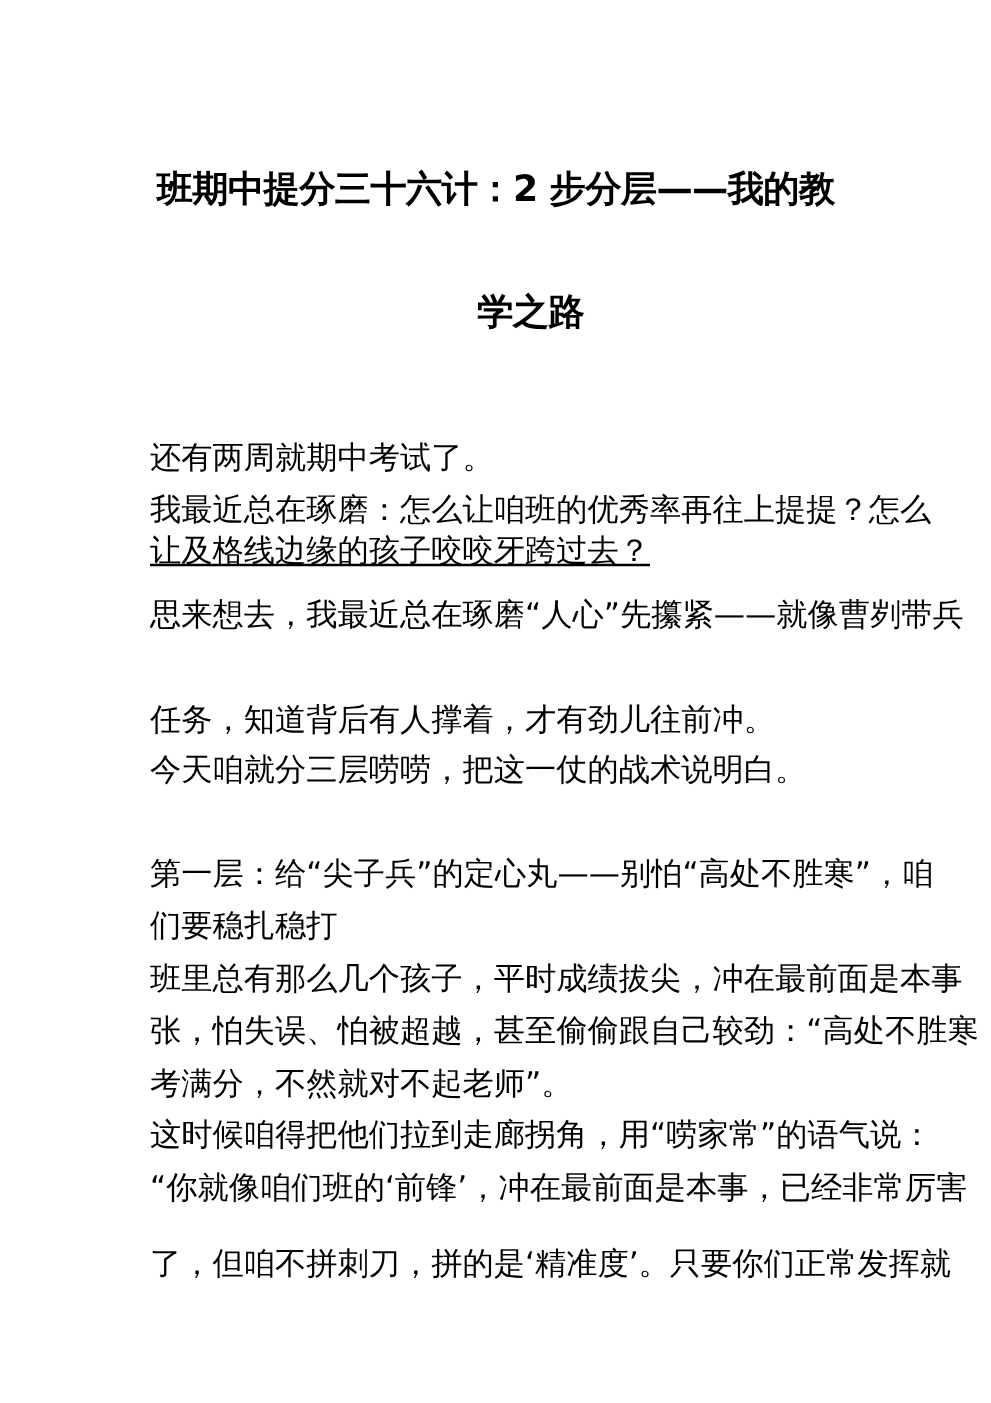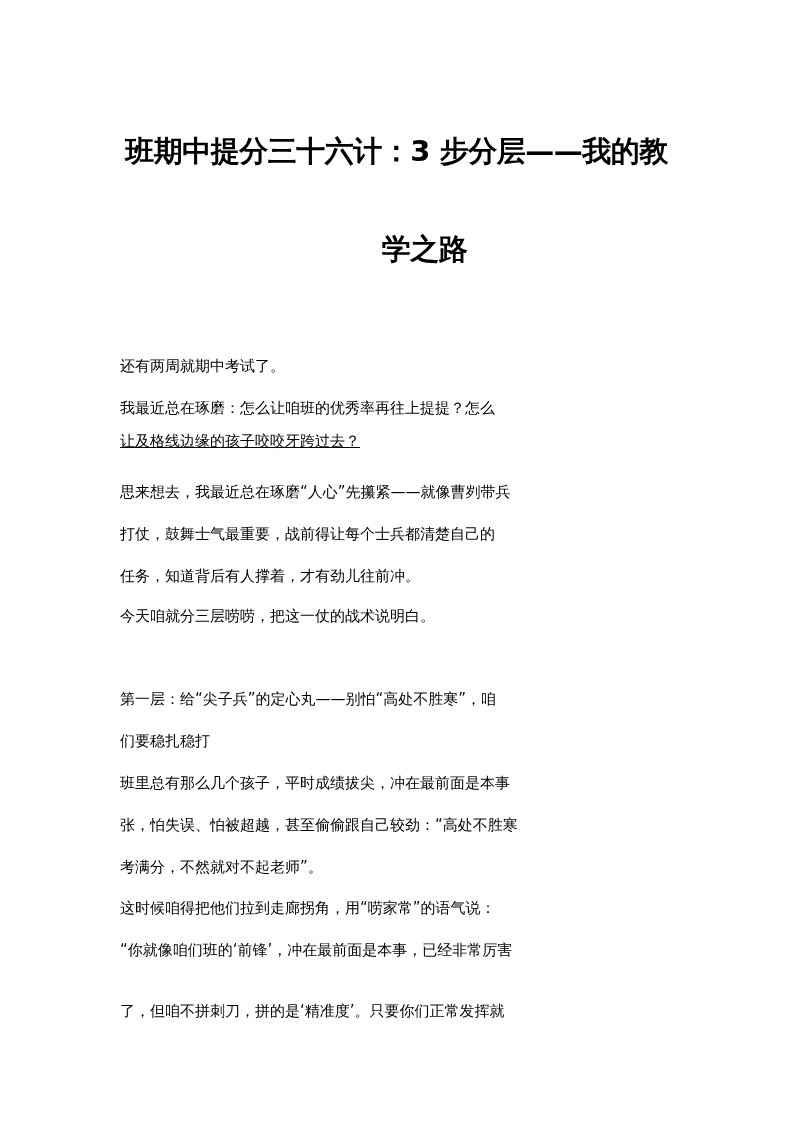--- a/index.html
+++ b/index.html
@@ -46,7 +46,7 @@
 
 <div class="page">
 
-  <div class="title-line" style="top:131px;">班期中提分三十六计：3 步分层——我的教</div>
+  <div class="title-line" style="top:131px;">班期中提分三十六计：2 步分层——我的教</div>
   <div class="title-line" style="top:229px;margin-left:28px;">学之路</div>
 
   <div class="body-line" style="top:351px;">还有两周就期中考试了。</div>

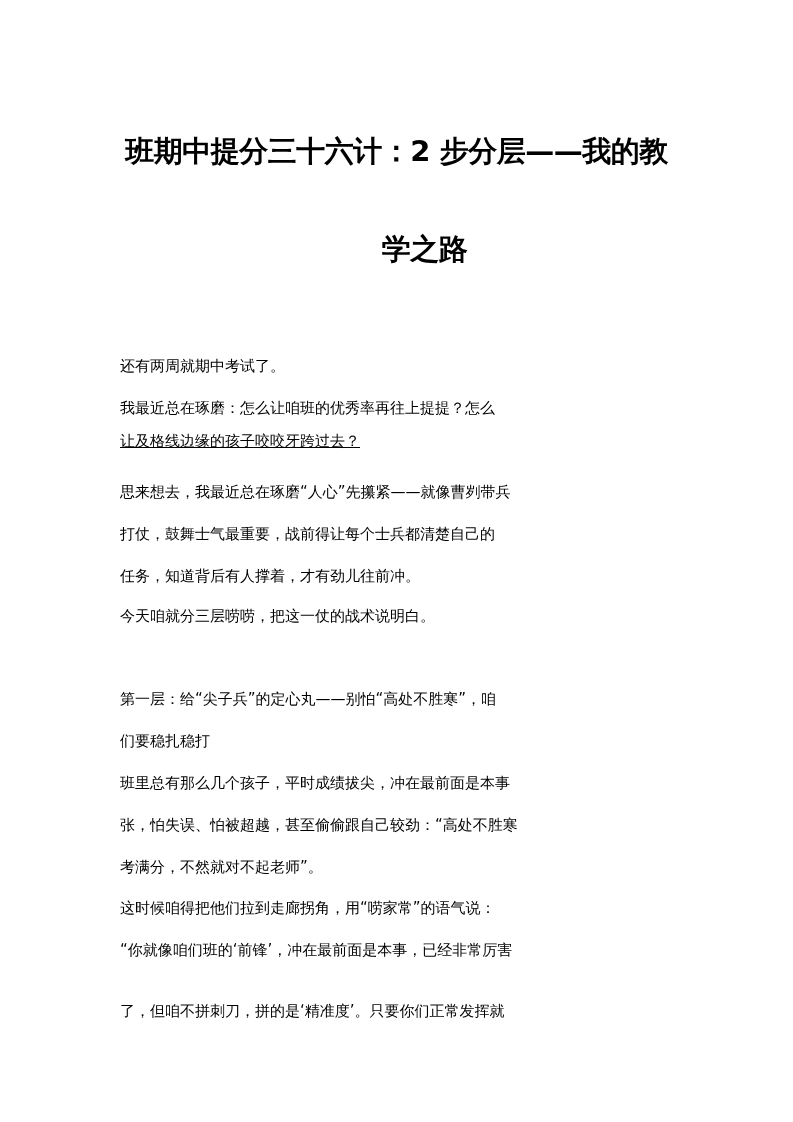--- a/index.html
+++ b/index.html
@@ -35,7 +35,7 @@
     .body-line {
       position: absolute;
       left: 120px;
-      font-size: 15px;
+      font-size: 25px;
       line-height: 30px;
       white-space: nowrap;
       letter-spacing: 0px;

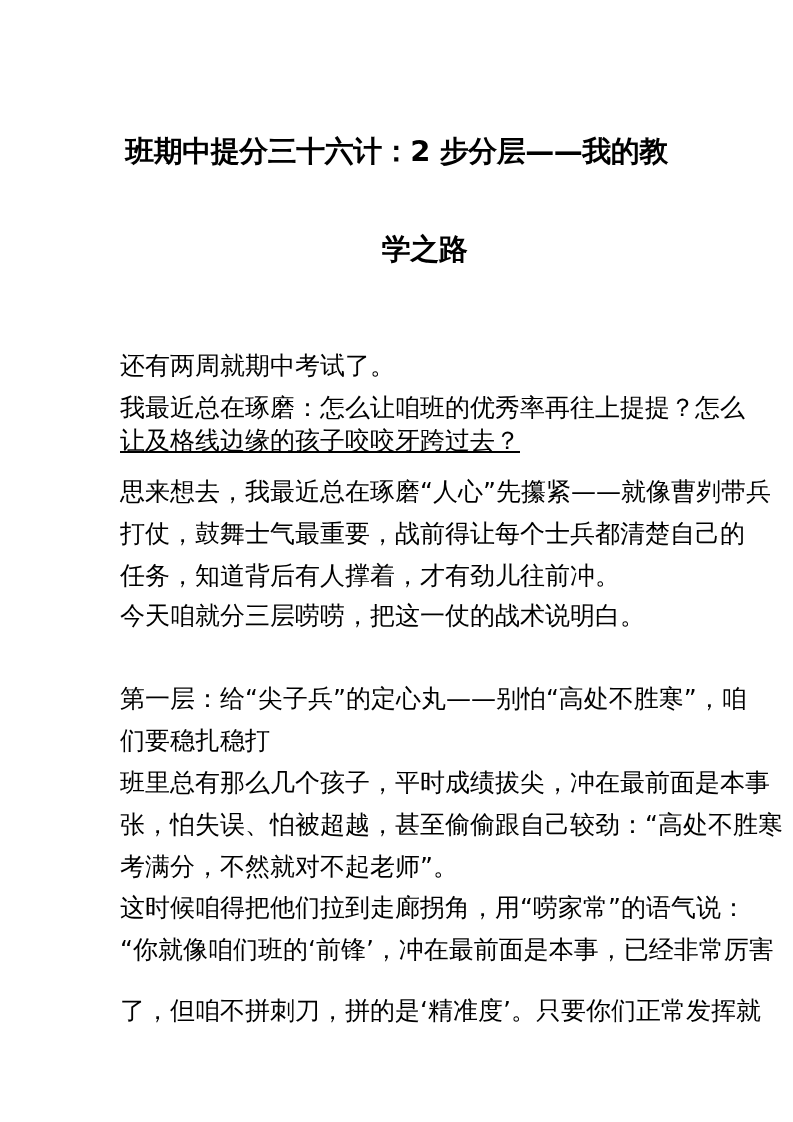--- a/index.html
+++ b/index.html
@@ -53,7 +53,6 @@
   <div class="body-line" style="top:393px;">我最近总在琢磨：怎么让咱班的优秀率再往上提提？怎么</div>
   <div class="body-line" style="top:426px;text-decoration:underline;">让及格线边缘的孩子咬咬牙跨过去？</div>
   <div class="body-line" style="top:477px;">思来想去，我最近总在琢磨“人心”先攥紧——就像曹刿带兵</div>
-  <div class="body-line" style="top:519px;">打仗，鼓舞士气最重要，战前得让每个士兵都清楚自己的</div>
   <div class="body-line" style="top:561px;">任务，知道背后有人撑着，才有劲儿往前冲。</div>
   <div class="body-line" style="top:601px;">今天咱就分三层唠唠，把这一仗的战术说明白。</div>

— WHAT IS NEEDED —
Make a copy of each line in the records that has the word "title".

— TASK ANSWER —
-  <div class="title-line" style="top:131px;">班期中提分三十六计：3 步分层——我的教</div>
+  <div class="title-line" style="top:131px;">班期中提分三十六计：2 步分层——我的教</div>
   <div class="title-line" style="top:229px;margin-left:28px;">学之路</div>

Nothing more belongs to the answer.